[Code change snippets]
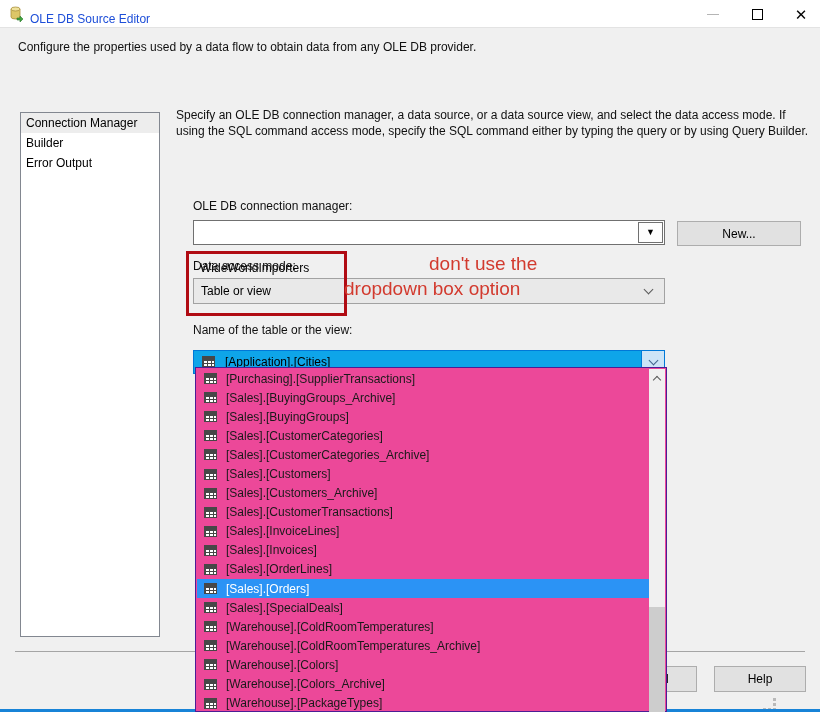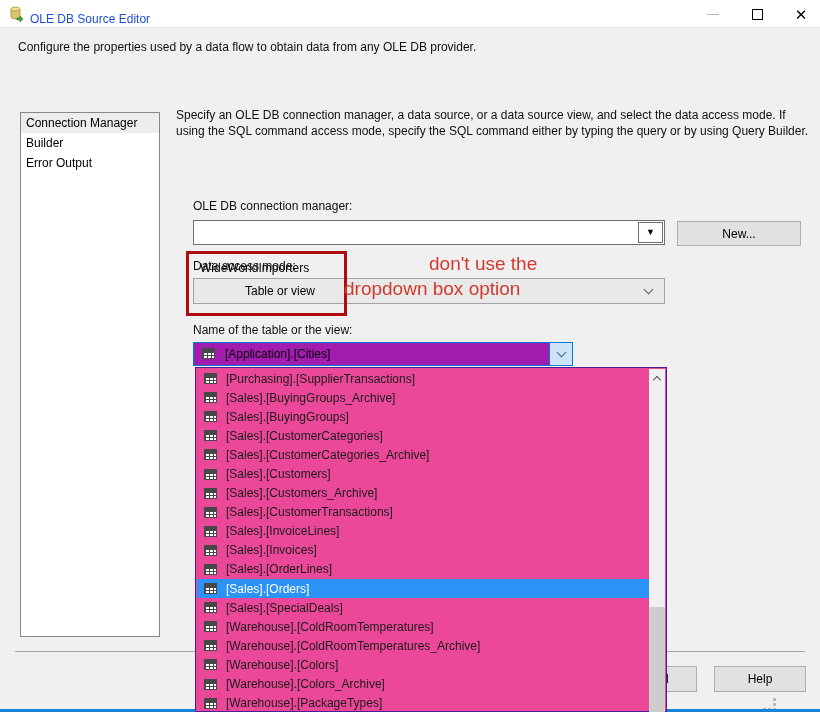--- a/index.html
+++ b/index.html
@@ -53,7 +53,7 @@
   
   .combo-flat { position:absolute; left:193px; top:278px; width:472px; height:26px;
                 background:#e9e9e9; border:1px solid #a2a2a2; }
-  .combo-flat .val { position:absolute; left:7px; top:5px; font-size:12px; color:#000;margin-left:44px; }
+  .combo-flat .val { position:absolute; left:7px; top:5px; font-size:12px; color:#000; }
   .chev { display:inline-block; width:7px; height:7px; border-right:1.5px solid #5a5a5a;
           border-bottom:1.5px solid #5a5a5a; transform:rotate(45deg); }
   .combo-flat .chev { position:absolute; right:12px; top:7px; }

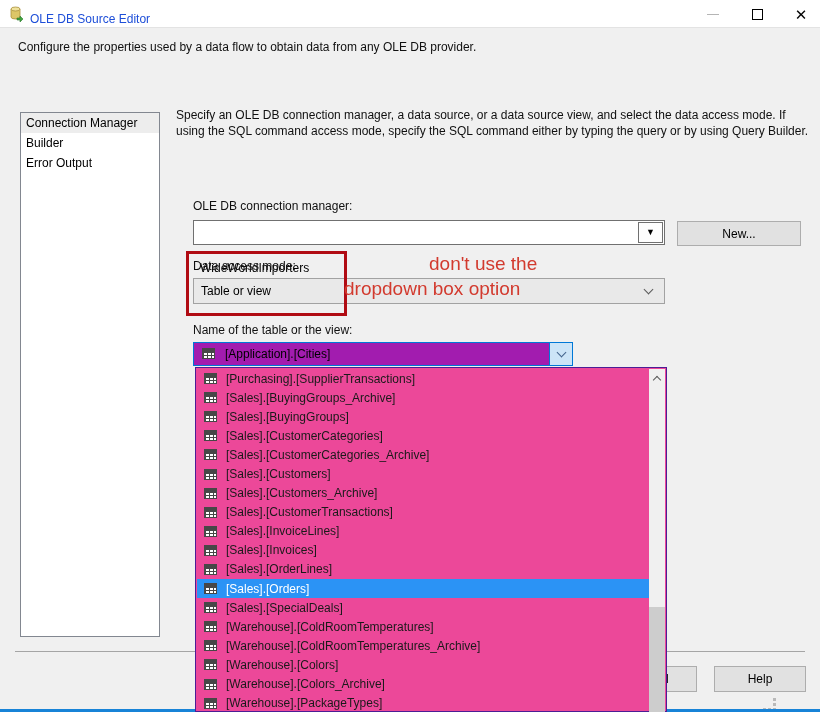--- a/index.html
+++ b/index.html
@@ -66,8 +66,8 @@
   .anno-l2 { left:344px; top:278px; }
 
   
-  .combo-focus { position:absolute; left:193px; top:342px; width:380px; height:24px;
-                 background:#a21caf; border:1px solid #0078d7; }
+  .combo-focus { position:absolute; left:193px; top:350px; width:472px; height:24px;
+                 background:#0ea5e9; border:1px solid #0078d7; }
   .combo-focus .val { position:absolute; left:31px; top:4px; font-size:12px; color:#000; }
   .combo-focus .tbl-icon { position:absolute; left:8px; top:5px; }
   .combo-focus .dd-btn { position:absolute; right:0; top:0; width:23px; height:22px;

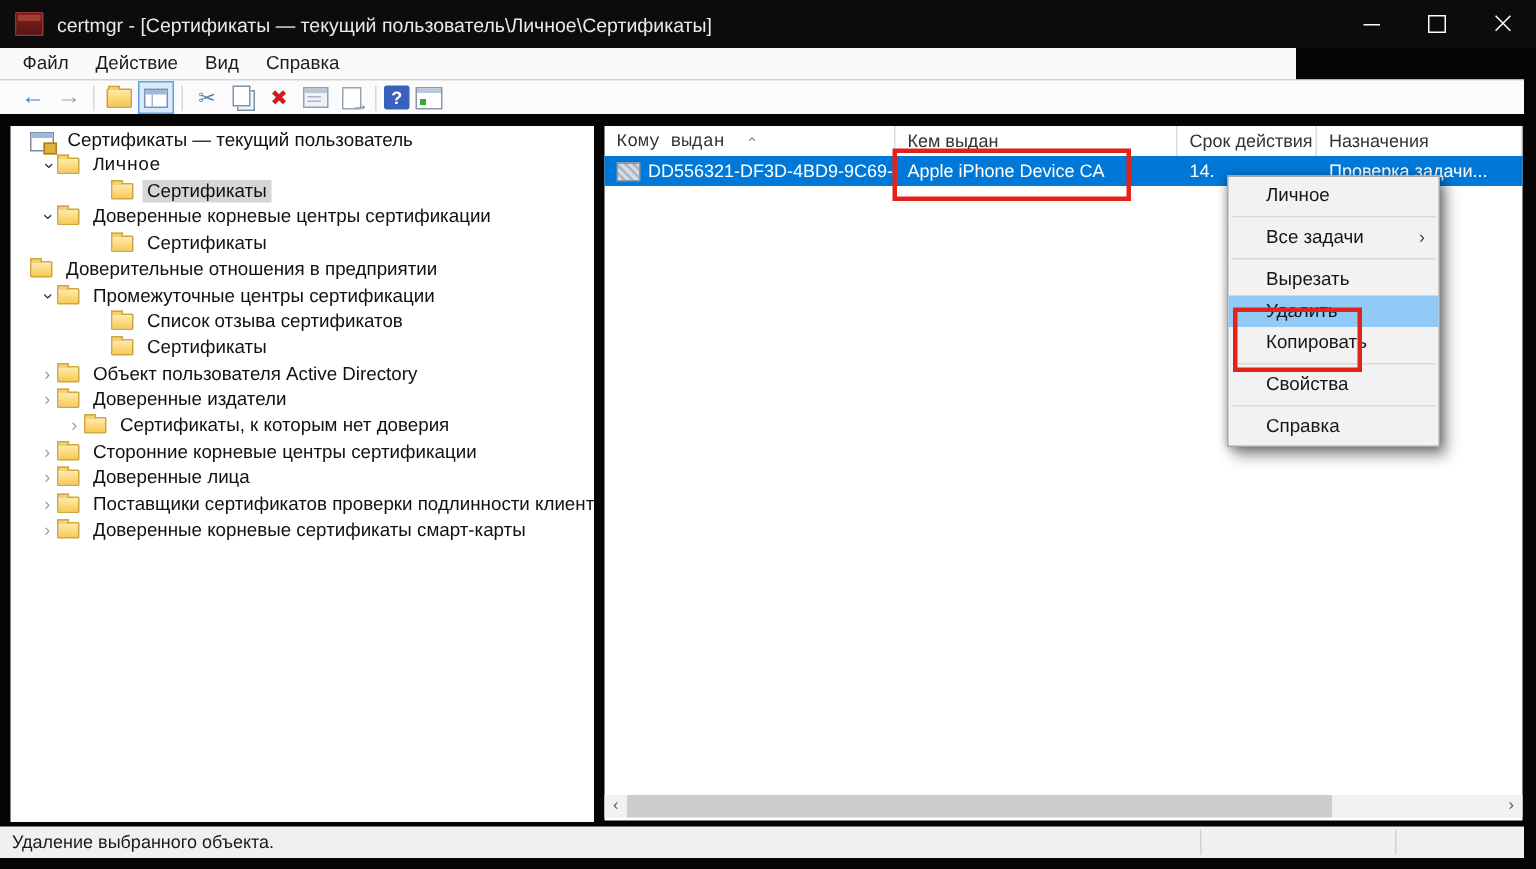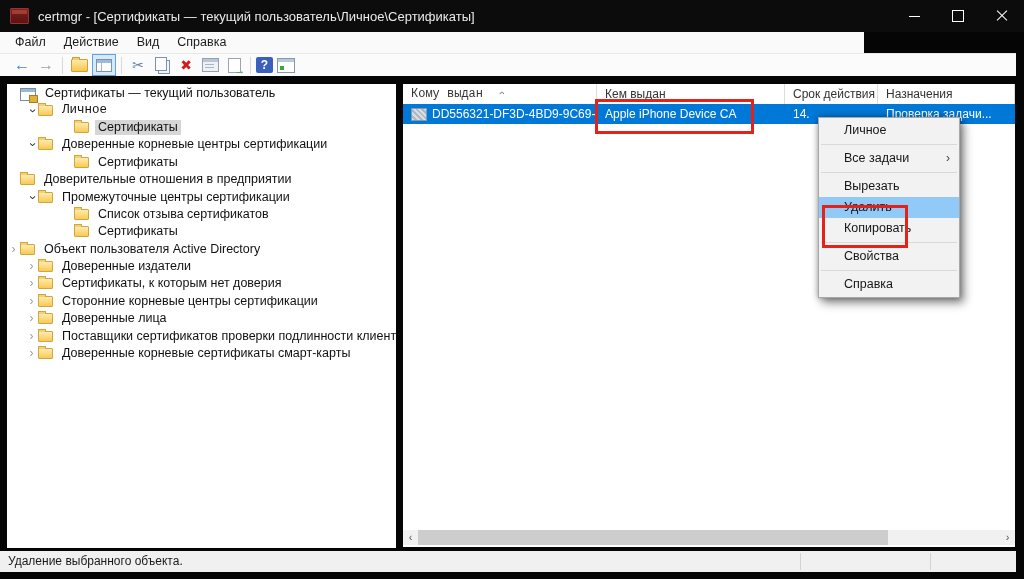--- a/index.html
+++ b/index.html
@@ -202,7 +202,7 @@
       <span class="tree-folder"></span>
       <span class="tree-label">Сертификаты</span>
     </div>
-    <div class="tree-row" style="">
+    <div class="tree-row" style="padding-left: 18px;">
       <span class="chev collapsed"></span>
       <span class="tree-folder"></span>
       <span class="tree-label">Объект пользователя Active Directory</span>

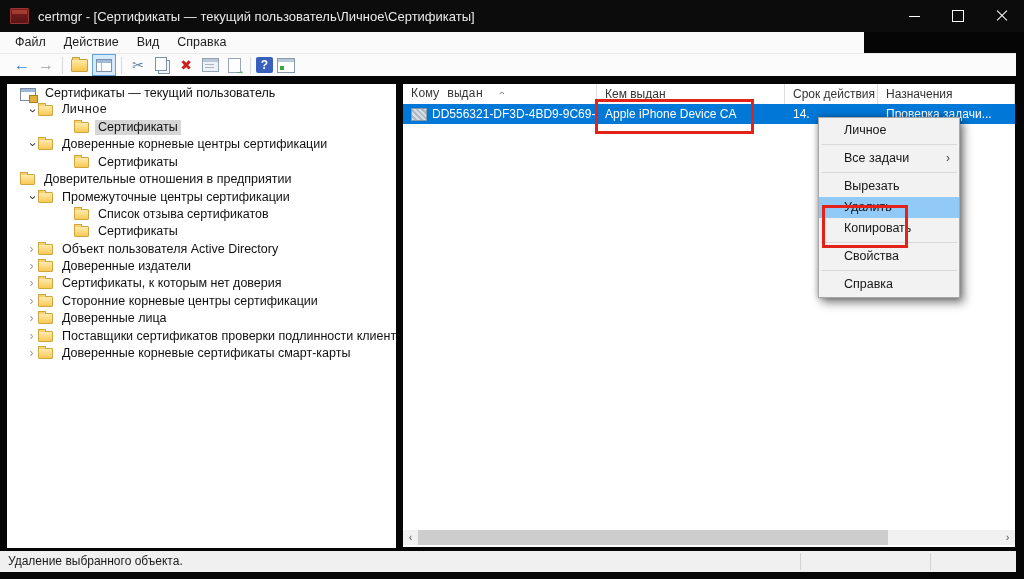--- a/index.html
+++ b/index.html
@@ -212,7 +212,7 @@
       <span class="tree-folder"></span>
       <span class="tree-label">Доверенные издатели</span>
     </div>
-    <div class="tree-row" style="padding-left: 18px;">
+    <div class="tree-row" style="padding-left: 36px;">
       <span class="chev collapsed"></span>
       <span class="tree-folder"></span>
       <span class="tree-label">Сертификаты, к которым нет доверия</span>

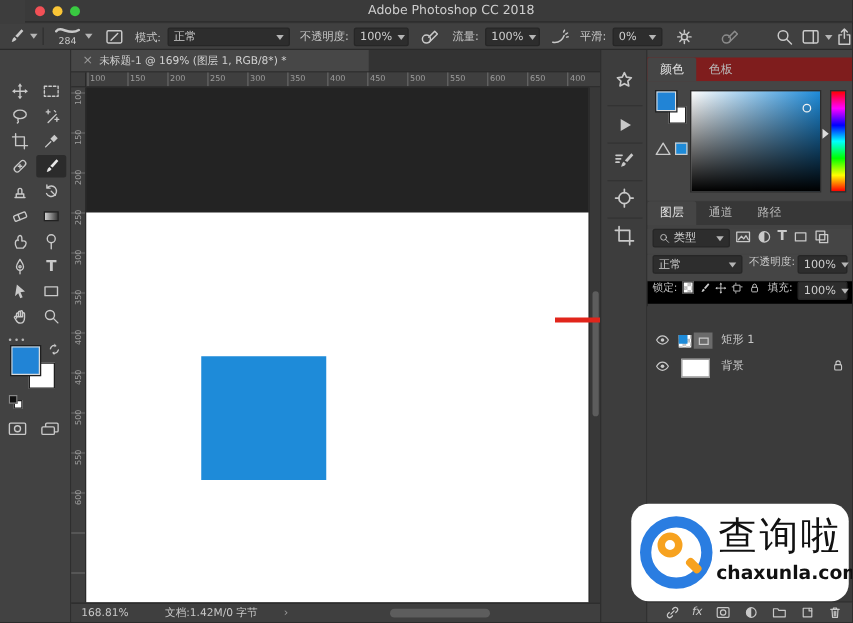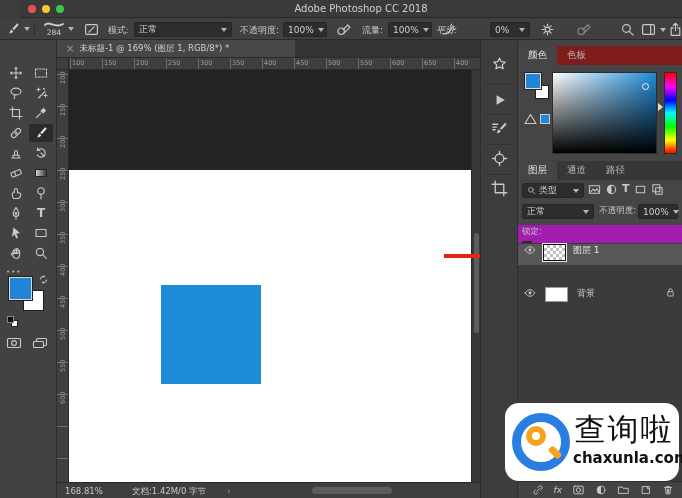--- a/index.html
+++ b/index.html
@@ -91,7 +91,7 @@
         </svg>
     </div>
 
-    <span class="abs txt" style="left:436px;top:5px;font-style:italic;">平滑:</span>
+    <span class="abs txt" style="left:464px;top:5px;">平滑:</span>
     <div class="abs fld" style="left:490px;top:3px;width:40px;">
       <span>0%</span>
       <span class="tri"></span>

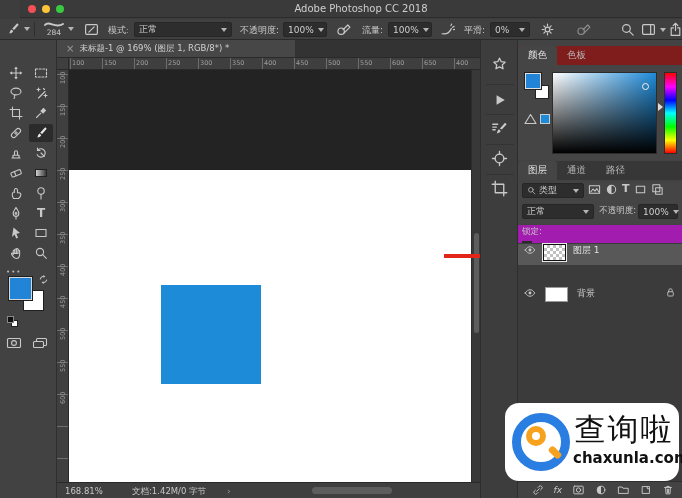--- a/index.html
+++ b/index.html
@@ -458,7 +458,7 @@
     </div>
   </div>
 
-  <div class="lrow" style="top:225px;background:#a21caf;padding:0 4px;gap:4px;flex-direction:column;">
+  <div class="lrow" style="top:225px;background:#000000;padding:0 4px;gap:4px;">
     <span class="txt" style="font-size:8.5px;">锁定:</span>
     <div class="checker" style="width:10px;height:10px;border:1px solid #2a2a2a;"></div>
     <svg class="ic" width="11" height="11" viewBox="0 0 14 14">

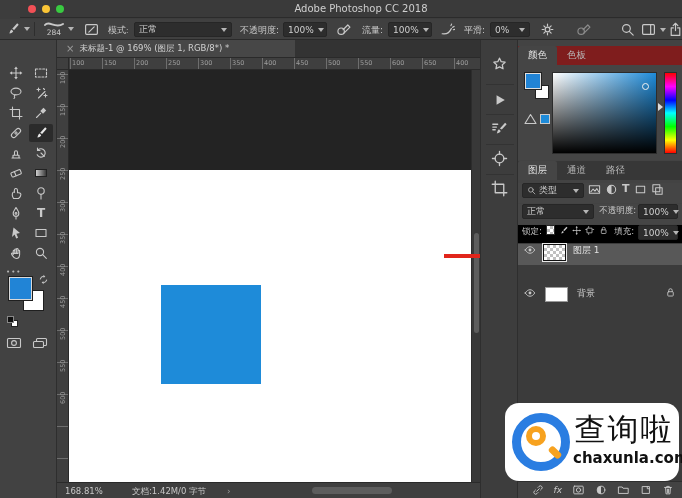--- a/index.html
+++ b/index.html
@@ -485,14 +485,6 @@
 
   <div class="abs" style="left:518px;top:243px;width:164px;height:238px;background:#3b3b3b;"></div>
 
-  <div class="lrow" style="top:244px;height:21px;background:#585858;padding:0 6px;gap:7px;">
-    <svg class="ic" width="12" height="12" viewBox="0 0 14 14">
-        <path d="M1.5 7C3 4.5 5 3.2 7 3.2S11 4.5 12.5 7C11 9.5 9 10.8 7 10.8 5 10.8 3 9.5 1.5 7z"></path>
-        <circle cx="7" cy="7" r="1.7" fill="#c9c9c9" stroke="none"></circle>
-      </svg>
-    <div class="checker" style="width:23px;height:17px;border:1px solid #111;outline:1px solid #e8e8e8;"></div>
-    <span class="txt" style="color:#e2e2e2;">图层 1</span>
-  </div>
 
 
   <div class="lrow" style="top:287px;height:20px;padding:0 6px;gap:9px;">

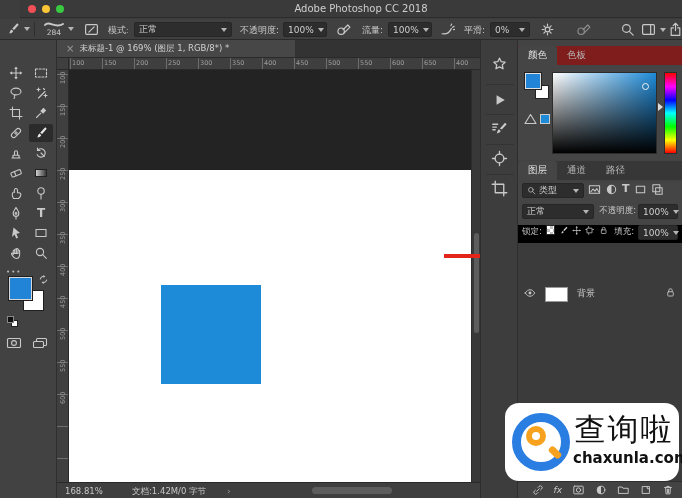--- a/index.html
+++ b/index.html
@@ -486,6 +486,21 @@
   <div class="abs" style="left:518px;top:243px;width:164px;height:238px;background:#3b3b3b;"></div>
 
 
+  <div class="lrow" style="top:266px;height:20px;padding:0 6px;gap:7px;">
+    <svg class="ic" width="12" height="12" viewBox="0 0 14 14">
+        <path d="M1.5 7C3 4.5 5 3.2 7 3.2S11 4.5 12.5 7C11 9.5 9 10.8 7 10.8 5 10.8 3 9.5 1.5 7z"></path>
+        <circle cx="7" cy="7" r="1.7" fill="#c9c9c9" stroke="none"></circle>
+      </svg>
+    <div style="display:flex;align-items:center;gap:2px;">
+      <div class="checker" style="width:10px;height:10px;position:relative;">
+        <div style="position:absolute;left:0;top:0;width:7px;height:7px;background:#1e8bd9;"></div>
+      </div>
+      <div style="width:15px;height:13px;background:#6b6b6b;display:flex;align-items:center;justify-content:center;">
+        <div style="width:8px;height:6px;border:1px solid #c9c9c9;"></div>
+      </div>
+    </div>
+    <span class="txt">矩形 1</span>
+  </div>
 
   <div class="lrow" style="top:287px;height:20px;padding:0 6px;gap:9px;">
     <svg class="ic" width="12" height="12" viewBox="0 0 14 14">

● Task to complete:
Please set down each entry word for word, without its images.

● Task result:
--- a/index.html
+++ b/index.html
@@ -53,7 +53,7 @@
   
   .combo-flat { position:absolute; left:193px; top:278px; width:472px; height:26px;
                 background:#e9e9e9; border:1px solid #a2a2a2; }
-  .combo-flat .val { position:absolute; left:7px; top:5px; font-size:12px; color:#000;margin-left:44px; }
+  .combo-flat .val { position:absolute; left:7px; top:5px; font-size:12px; color:#000; }
   .chev { display:inline-block; width:7px; height:7px; border-right:1.5px solid #5a5a5a;
           border-bottom:1.5px solid #5a5a5a; transform:rotate(45deg); }
   .combo-flat .chev { position:absolute; right:12px; top:7px; }

--- a/index.html
+++ b/index.html
@@ -66,8 +66,8 @@
   .anno-l2 { left:344px; top:278px; }
 
   
-  .combo-focus { position:absolute; left:193px; top:342px; width:380px; height:24px;
-                 background:#a21caf; border:1px solid #0078d7; }
+  .combo-focus { position:absolute; left:193px; top:350px; width:472px; height:24px;
+                 background:#0ea5e9; border:1px solid #0078d7; }
   .combo-focus .val { position:absolute; left:31px; top:4px; font-size:12px; color:#000; }
   .combo-focus .tbl-icon { position:absolute; left:8px; top:5px; }
   .combo-focus .dd-btn { position:absolute; right:0; top:0; width:23px; height:22px;

--- a/index.html
+++ b/index.html
@@ -202,7 +202,7 @@
       <span class="tree-folder"></span>
       <span class="tree-label">Сертификаты</span>
     </div>
-    <div class="tree-row" style="">
+    <div class="tree-row" style="padding-left: 18px;">
       <span class="chev collapsed"></span>
       <span class="tree-folder"></span>
       <span class="tree-label">Объект пользователя Active Directory</span>

--- a/index.html
+++ b/index.html
@@ -212,7 +212,7 @@
       <span class="tree-folder"></span>
       <span class="tree-label">Доверенные издатели</span>
     </div>
-    <div class="tree-row" style="padding-left: 18px;">
+    <div class="tree-row" style="padding-left: 36px;">
       <span class="chev collapsed"></span>
       <span class="tree-folder"></span>
       <span class="tree-label">Сертификаты, к которым нет доверия</span>

--- a/index.html
+++ b/index.html
@@ -91,7 +91,7 @@
         </svg>
     </div>
 
-    <span class="abs txt" style="left:436px;top:5px;font-style:italic;">平滑:</span>
+    <span class="abs txt" style="left:464px;top:5px;">平滑:</span>
     <div class="abs fld" style="left:490px;top:3px;width:40px;">
       <span>0%</span>
       <span class="tri"></span>

--- a/index.html
+++ b/index.html
@@ -458,7 +458,7 @@
     </div>
   </div>
 
-  <div class="lrow" style="top:225px;background:#a21caf;padding:0 4px;gap:4px;flex-direction:column;">
+  <div class="lrow" style="top:225px;background:#000000;padding:0 4px;gap:4px;">
     <span class="txt" style="font-size:8.5px;">锁定:</span>
     <div class="checker" style="width:10px;height:10px;border:1px solid #2a2a2a;"></div>
     <svg class="ic" width="11" height="11" viewBox="0 0 14 14">

--- a/index.html
+++ b/index.html
@@ -485,14 +485,6 @@
 
   <div class="abs" style="left:518px;top:243px;width:164px;height:238px;background:#3b3b3b;"></div>
 
-  <div class="lrow" style="top:244px;height:21px;background:#585858;padding:0 6px;gap:7px;">
-    <svg class="ic" width="12" height="12" viewBox="0 0 14 14">
-        <path d="M1.5 7C3 4.5 5 3.2 7 3.2S11 4.5 12.5 7C11 9.5 9 10.8 7 10.8 5 10.8 3 9.5 1.5 7z"></path>
-        <circle cx="7" cy="7" r="1.7" fill="#c9c9c9" stroke="none"></circle>
-      </svg>
-    <div class="checker" style="width:23px;height:17px;border:1px solid #111;outline:1px solid #e8e8e8;"></div>
-    <span class="txt" style="color:#e2e2e2;">图层 1</span>
-  </div>
 
 
   <div class="lrow" style="top:287px;height:20px;padding:0 6px;gap:9px;">

--- a/index.html
+++ b/index.html
@@ -486,6 +486,21 @@
   <div class="abs" style="left:518px;top:243px;width:164px;height:238px;background:#3b3b3b;"></div>
 
 
+  <div class="lrow" style="top:266px;height:20px;padding:0 6px;gap:7px;">
+    <svg class="ic" width="12" height="12" viewBox="0 0 14 14">
+        <path d="M1.5 7C3 4.5 5 3.2 7 3.2S11 4.5 12.5 7C11 9.5 9 10.8 7 10.8 5 10.8 3 9.5 1.5 7z"></path>
+        <circle cx="7" cy="7" r="1.7" fill="#c9c9c9" stroke="none"></circle>
+      </svg>
+    <div style="display:flex;align-items:center;gap:2px;">
+      <div class="checker" style="width:10px;height:10px;position:relative;">
+        <div style="position:absolute;left:0;top:0;width:7px;height:7px;background:#1e8bd9;"></div>
+      </div>
+      <div style="width:15px;height:13px;background:#6b6b6b;display:flex;align-items:center;justify-content:center;">
+        <div style="width:8px;height:6px;border:1px solid #c9c9c9;"></div>
+      </div>
+    </div>
+    <span class="txt">矩形 1</span>
+  </div>
 
   <div class="lrow" style="top:287px;height:20px;padding:0 6px;gap:9px;">
     <svg class="ic" width="12" height="12" viewBox="0 0 14 14">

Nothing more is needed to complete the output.